**THE TASK:** Make a verbatim copy of the entries below; pictures stay out.

**DATA PROVIDED:**
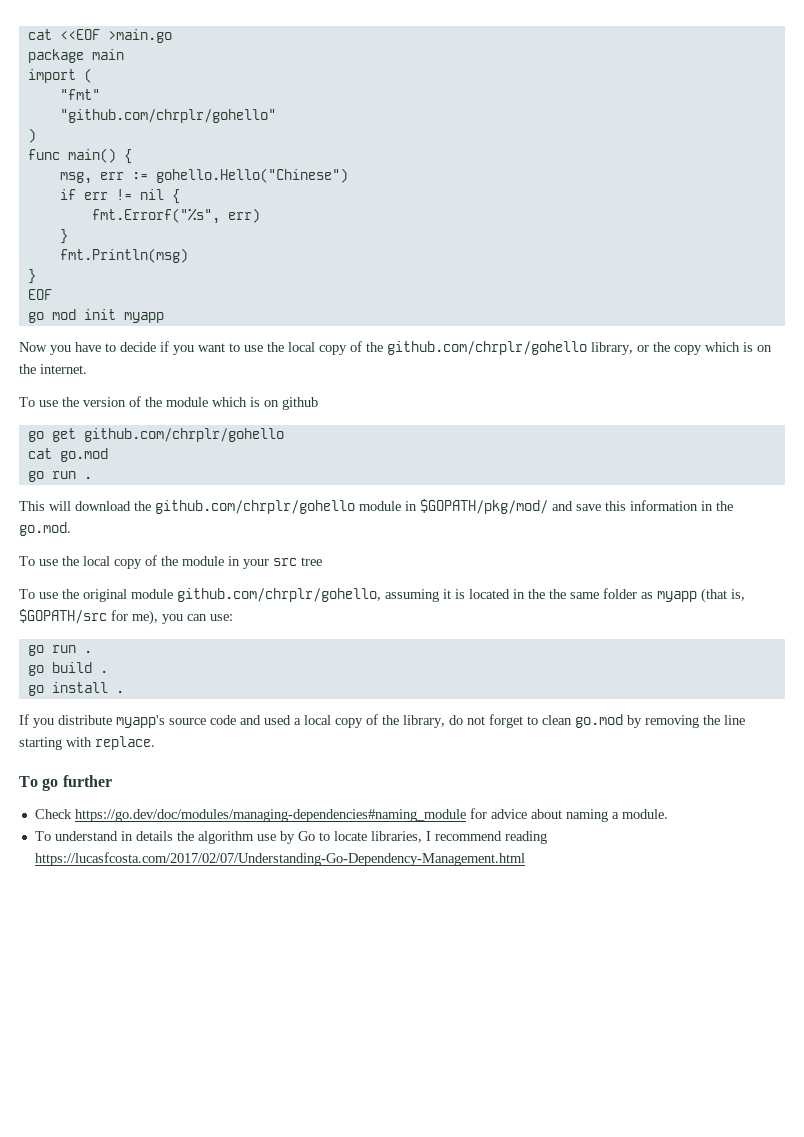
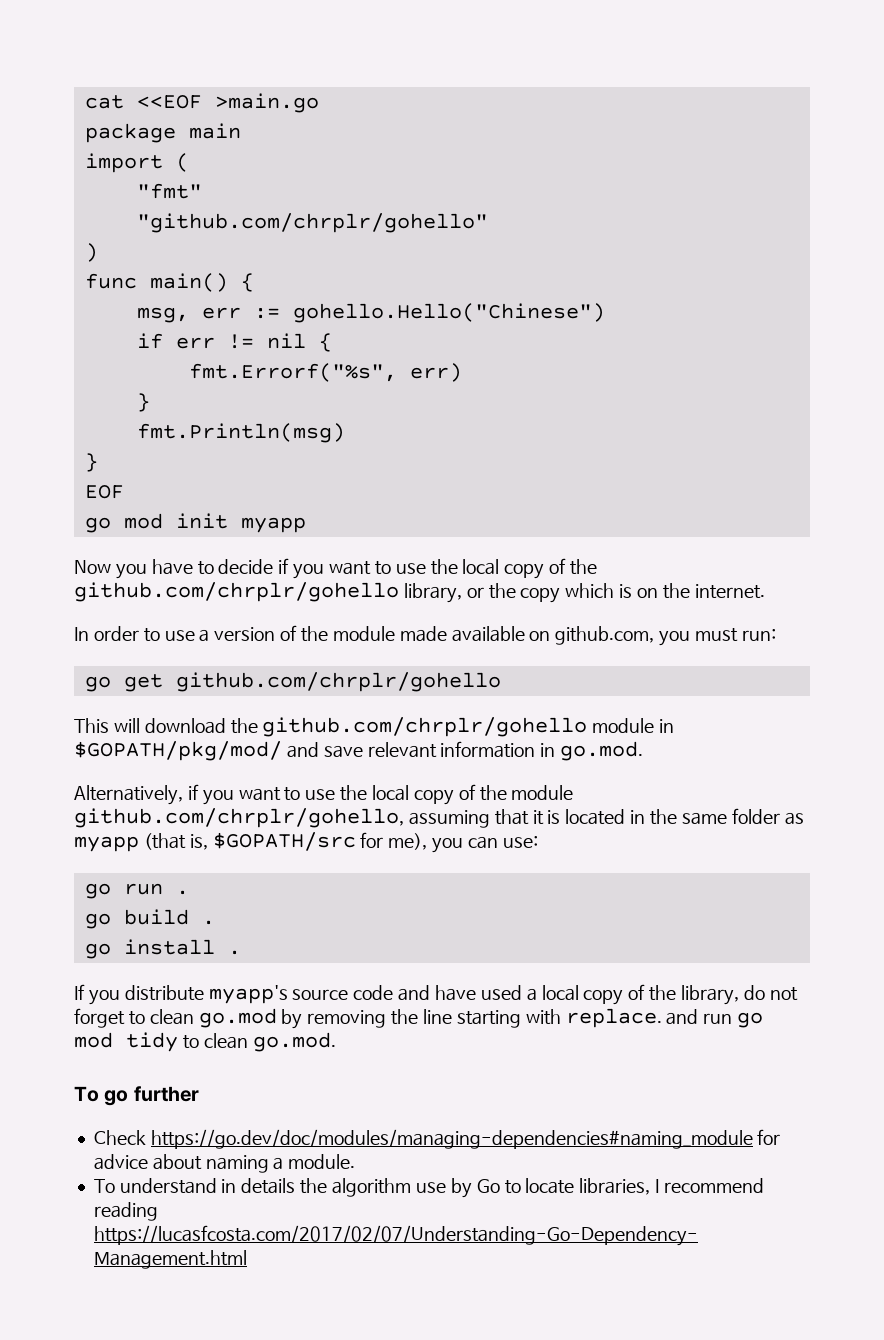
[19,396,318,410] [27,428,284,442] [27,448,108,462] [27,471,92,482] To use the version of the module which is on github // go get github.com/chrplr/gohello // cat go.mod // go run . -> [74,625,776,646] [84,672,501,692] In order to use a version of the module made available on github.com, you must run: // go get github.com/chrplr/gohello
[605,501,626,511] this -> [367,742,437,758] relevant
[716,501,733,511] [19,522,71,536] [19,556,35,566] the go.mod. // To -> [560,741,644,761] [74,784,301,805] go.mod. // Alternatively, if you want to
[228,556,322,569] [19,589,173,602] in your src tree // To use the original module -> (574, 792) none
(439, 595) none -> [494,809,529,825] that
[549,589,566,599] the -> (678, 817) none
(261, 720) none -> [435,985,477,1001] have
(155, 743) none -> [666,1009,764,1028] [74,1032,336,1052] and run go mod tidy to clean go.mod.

**THE ANSWER:**
[19,396,318,410] [27,428,284,442] [27,448,108,462] [27,471,92,482] To use the version of the module which is on github // go get github.com/chrplr/gohello // cat go.mod // go run . -> [74,625,776,646] [84,672,501,692] In order to use a version of the module made available on github.com, you must run: // go get github.com/chrplr/gohello
[605,501,626,511] this -> [367,742,437,758] relevant
[716,501,733,511] [19,522,71,536] [19,556,35,566] the go.mod. // To -> [560,741,644,761] [74,784,301,805] go.mod. // Alternatively, if you want to
[228,556,322,569] [19,589,173,602] in your src tree // To use the original module -> (574, 792) none
(439, 595) none -> [494,809,529,825] that
[549,589,566,599] the -> (678, 817) none
(261, 720) none -> [435,985,477,1001] have
(155, 743) none -> [666,1009,764,1028] [74,1032,336,1052] and run go mod tidy to clean go.mod.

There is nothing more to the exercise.